Take the lines of the data below from the very first through the line containing "- ☑ Implement head for entire contents" and output them exactly, pictures excluded.

---*---

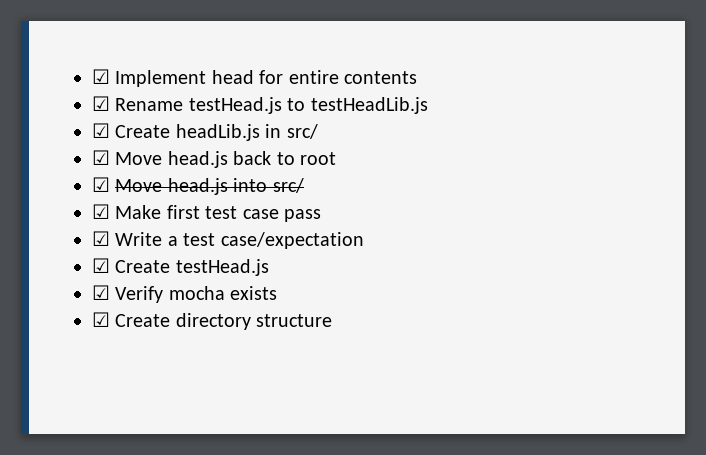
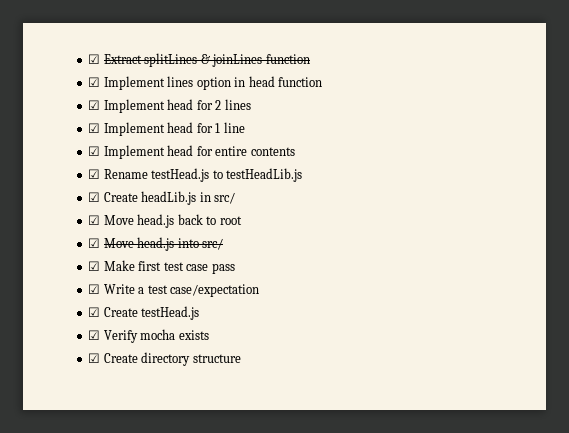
+ ☑ Extract splitLines & joinLines function
+ ☑ Implement lines option in head function
+ ☑ Implement head for 2 lines
+ ☑ Implement head for 1 line

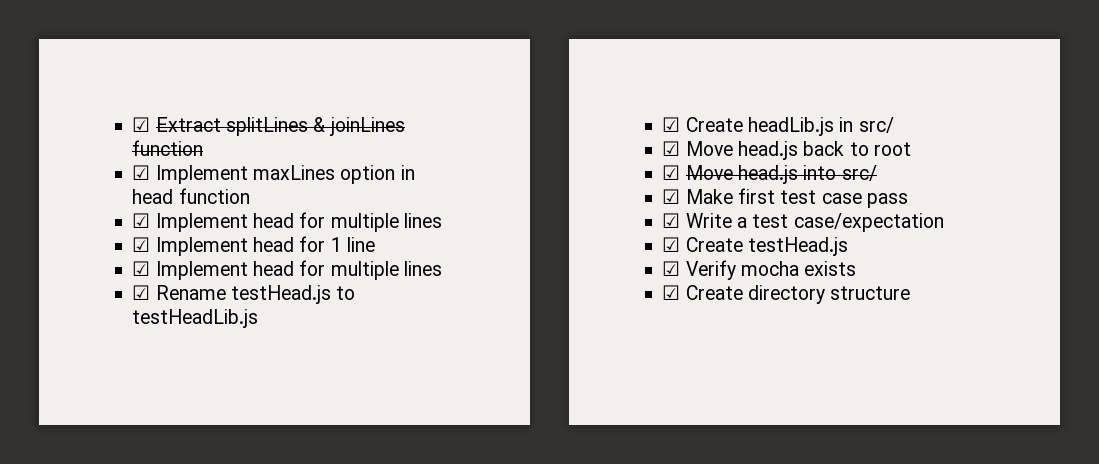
- ☑ Implement lines option in head function
- ☑ Implement head for 2 lines
+ ☑ Implement maxLines option in head function
+ ☑ Implement head for multiple lines
  ☑ Implement head for 1 line
- ☑ Implement head for entire contents
+ ☑ Implement head for multiple lines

---*---

Solved problem:
+ ☑ Extract splitLines & joinLines function
+ ☑ Implement lines option in head function
+ ☑ Implement head for 2 lines
+ ☑ Implement head for 1 line

- ☑ Implement lines option in head function
- ☑ Implement head for 2 lines
+ ☑ Implement maxLines option in head function
+ ☑ Implement head for multiple lines
  ☑ Implement head for 1 line
- ☑ Implement head for entire contents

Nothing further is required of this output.